• _EXERCISE AIM_
From the first line to the last, copy the data exactly and drop the pictures.

• _MATERIAL PROVIDED_
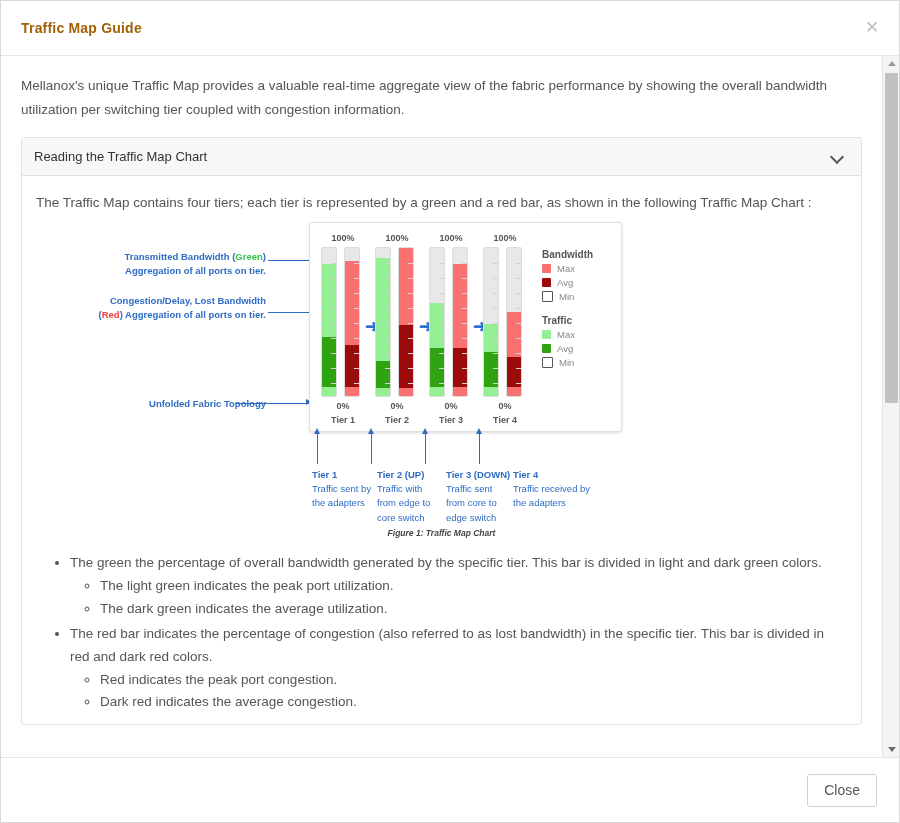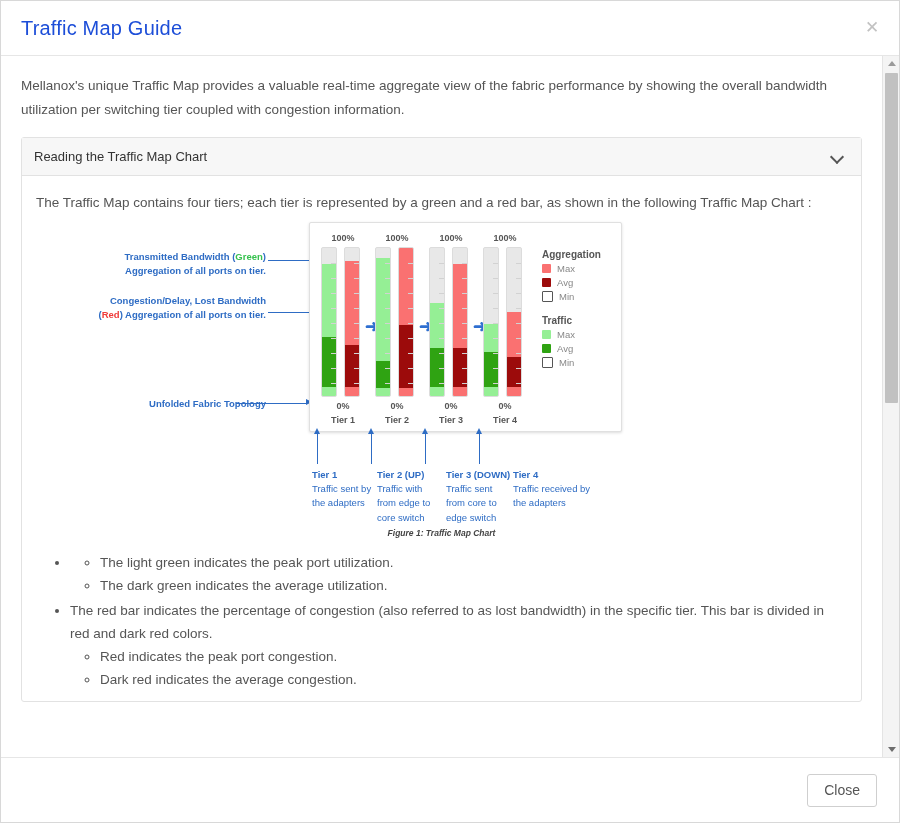--- a/index.html
+++ b/index.html
@@ -16,21 +16,21 @@
   }
   
   .dlg-header{
     height:55px;min-height:55px;
     border-bottom:1px solid #e6e6e6;
     display:flex;align-items:center;
     padding:0 18px 0 20px;box-sizing:border-box;
     position:relative;
   }
   .dlg-title{
-    font-size:20px;color:#1d4ed8;font-weight:400;letter-spacing:.2px;
+    font-size:14px;color:#a16207;font-weight:700;letter-spacing:.2px;
   }
   .dlg-close{
     position:absolute;right:16px;top:16px;
     width:22px;height:22px;
     color:#c2c2c2;font-size:17px;line-height:22px;text-align:center;
     cursor:pointer;user-select:none;
   }
   
   .dlg-body{
     flex:1;position:relative;overflow:hidden;
@@ -392,21 +392,21 @@
                           <i style="top: 135px;"></i>
                         </div>
                       </div>
                     </div>
                     <div class="tier-bot">0%</div>
                     <div class="tier-name">Tier 4</div>
                   </div>
                 </div>
               <div class="legend">
                 <div>
-                  <div class="leg-title">Aggregation</div>
+                  <div class="leg-title">Bandwidth</div>
                   <div class="leg-row">
                     <span class="leg-sw" style="background:#fa7171;"></span>
                     <span class="leg-lab">Max</span>
                   </div>
                   <div class="leg-row">
                     <span class="leg-sw" style="background:#9c0b0b;"></span>
                     <span class="leg-lab">Avg</span>
                   </div>
                   <div class="leg-row">
                     <span class="leg-sw empty"></span>
@@ -444,21 +444,21 @@
                 <div class="callout" style="left: 410px; top: 246px; width: 66px;"><b>Tier 3 (DOWN)</b><span>Traffic sent from core to edge switch</span></div>
                 <div class="v-line" style="left: 443px; top: 212px; height: 30px;"></div>
                 <div class="up-arrow" style="left: 440px; top: 206px;"></div>
                 <div class="callout" style="left: 477px; top: 246px; width: 84px;"><b>Tier 4</b><span>Traffic received by the adapters</span></div>
               </div>
 
             <div class="fig-cap">Figure 1: Traffic Map Chart</div>
           </div>
 
           <ul class="l1" id="bullets">
-              <li><ul class="l2">
+              <li><span>The green the percentage of overall bandwidth generated by the specific tier. This bar is divided in light and dark green colors.</span><ul class="l2">
                   <li>The light green indicates the peak port utilization.</li>
                   <li>The dark green indicates the average utilization.</li>
                 </ul></li>
               <li><span>The red bar indicates the percentage of congestion (also referred to as lost bandwidth) in the specific tier. This bar is divided in red and dark red colors.</span><ul class="l2">
                   <li>Red indicates the peak port congestion.</li>
                   <li>Dark red indicates the average congestion.</li>
                 </ul></li>
             </ul>
 
         </div>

• _EXERCISE SOLUTION_
--- a/index.html
+++ b/index.html
@@ -16,21 +16,21 @@
   }
   
   .dlg-header{
     height:55px;min-height:55px;
     border-bottom:1px solid #e6e6e6;
     display:flex;align-items:center;
     padding:0 18px 0 20px;box-sizing:border-box;
     position:relative;
   }
   .dlg-title{
-    font-size:20px;color:#1d4ed8;font-weight:400;letter-spacing:.2px;
+    font-size:14px;color:#a16207;font-weight:700;letter-spacing:.2px;
   }
   .dlg-close{
     position:absolute;right:16px;top:16px;
     width:22px;height:22px;
     color:#c2c2c2;font-size:17px;line-height:22px;text-align:center;
     cursor:pointer;user-select:none;
   }
   
   .dlg-body{
     flex:1;position:relative;overflow:hidden;
@@ -392,21 +392,21 @@
                           <i style="top: 135px;"></i>
                         </div>
                       </div>
                     </div>
                     <div class="tier-bot">0%</div>
                     <div class="tier-name">Tier 4</div>
                   </div>
                 </div>
               <div class="legend">
                 <div>
-                  <div class="leg-title">Aggregation</div>
+                  <div class="leg-title">Bandwidth</div>
                   <div class="leg-row">
                     <span class="leg-sw" style="background:#fa7171;"></span>
                     <span class="leg-lab">Max</span>
                   </div>
                   <div class="leg-row">
                     <span class="leg-sw" style="background:#9c0b0b;"></span>
                     <span class="leg-lab">Avg</span>
                   </div>
                   <div class="leg-row">
                     <span class="leg-sw empty"></span>
@@ -444,21 +444,21 @@
                 <div class="callout" style="left: 410px; top: 246px; width: 66px;"><b>Tier 3 (DOWN)</b><span>Traffic sent from core to edge switch</span></div>
                 <div class="v-line" style="left: 443px; top: 212px; height: 30px;"></div>
                 <div class="up-arrow" style="left: 440px; top: 206px;"></div>
                 <div class="callout" style="left: 477px; top: 246px; width: 84px;"><b>Tier 4</b><span>Traffic received by the adapters</span></div>
               </div>
 
             <div class="fig-cap">Figure 1: Traffic Map Chart</div>
           </div>
 
           <ul class="l1" id="bullets">
-              <li><ul class="l2">
+              <li><span>The green the percentage of overall bandwidth generated by the specific tier. This bar is divided in light and dark green colors.</span><ul class="l2">
                   <li>The light green indicates the peak port utilization.</li>
                   <li>The dark green indicates the average utilization.</li>
                 </ul></li>
               <li><span>The red bar indicates the percentage of congestion (also referred to as lost bandwidth) in the specific tier. This bar is divided in red and dark red colors.</span><ul class="l2">
                   <li>Red indicates the peak port congestion.</li>
                   <li>Dark red indicates the average congestion.</li>
                 </ul></li>
             </ul>
 
         </div>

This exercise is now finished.